Washington, D.C. 20549-0408

Attention:        H. Christopher Owings
                  Assistant Director

Re:   Phibro Animal Health Corporation; Philipp Brothers Netherlands III B.V.;
      Prince Agriproducts, Inc.; Phibro-Tech, Inc.; Phibro Animal Health U.S.,
      Inc.; Phibro Animal Health Holdings, Inc.; Phibrochem, Inc.; C P
      Chemicals, Inc.; Phibro Chemicals, Inc.; Western Magnesium Corp.; and
      Phibro Animal Health SA Registration Statement on Form S-4 filed February
      18, 2004 File Numbers: 333-112942; 333-112942-01 through 112942-10,
      respectively.

Ladies and Gentlemen:

      Pursuant to Rule 477 promulgated under the Securities Act of 1933, as
amended (the "Act"), Phibro Animal Health Corporation (the "US Issuer") and
Philipp Brothers Netherlands III B.V. (the "Dutch Issuer" and with US Issuer,
the "Issuers"), and Prince Agriproducts, Inc., Phibro-Tech, Inc., Phibro Animal
Health U.S., Inc., Phibro Animal Health Holdings, Inc., Phibrochem, Inc., C P
Chemicals, Inc., Phibro Chemicals, Inc., Western Magnesium Corp., and Phibro
Animal Health SA (collectively the "Guarantors" and with the Issuers, the
"Registrants"), hereby make this application to withdraw the Registration
Statement on Form S-4 (Registration Nos. 333-112942 and 333-112942-01 through
112942-10), together with all exhibits thereto (the "Registration Statement").
The Registration Statement was originally filed by the Registrants with the
Securities and Exchange Commission (the "Commission") on February 18, 2004.

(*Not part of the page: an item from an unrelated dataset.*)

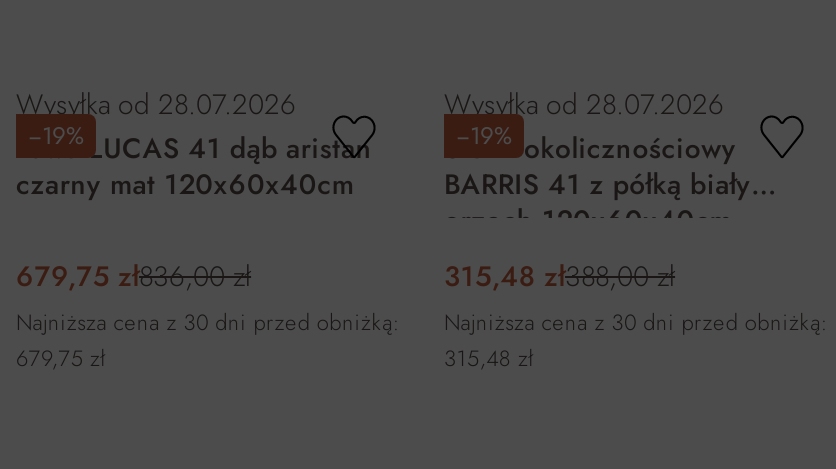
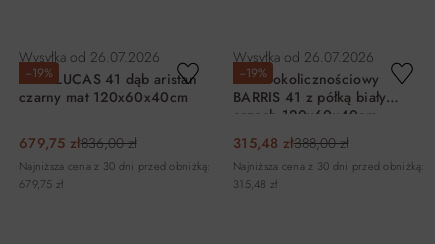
- Wysyłka od 28.07.2026
+ Wysyłka od 26.07.2026

- Wysyłka od 28.07.2026
+ Wysyłka od 26.07.2026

      The Registration Statement relates to a proposed exchange offer by the
Issuers for units consisting of 13% senior secured notes due 2007. The
Registrants are requesting withdrawal of the Registration Statement because they
do not currently intend to conduct the exchange offer as contemplated by the
Registration Statement due to changed circumstances since the filing of the
Registration Statement. The financial statements contained in the Registration
Statement are stale and it has not been declared effective by the Commission. No
securities have been sold or exchanged in connection with the transactions
contemplated by the Registration Statement. The



Registrants may undertake a subsequent private offering of securities in
reliance on Rule 155(c) of the Act.

      Accordingly, the undersigned, on behalf of the Registrants, hereby
respectfully requests that a written order granting the withdrawal of the
Registration Statement be issued by the Commission as soon as possible.

      The undersigned also requests on behalf of the Registrants, in accordance
with Rule 457(p) promulgated under the Act, that all fees paid by the Issuers to
the Commission in connection with the filing of the Registration Statement be
credited to the account of the Issuers for future use by the Issuers or any
majority-owned subsidiary of the Issuers. Please fax a copy of the written order
as soon as it is available to the undersigned, at (212) 754-0330. It is our
understanding that this application for withdrawal of the Registration Statement
will be deemed granted on the date that it is filed with the Commission unless,
within fifteen (15) days after such date, the Registrant receives notice from
the Commission that this application will not be granted.

      If you should have any questions regarding this application, please do not
hesitate to contact me at 212-907-7300.

                                                     Very Truly Yours,

                                                     /s/ Richard S. Kaplan
                                                     ---------------------
                                                     Richard S. Kaplan

cc.   Phibro Animal Health Corporation
      Philipp Brothers Netherlands III B.V.
      Steve Cohen, Esq.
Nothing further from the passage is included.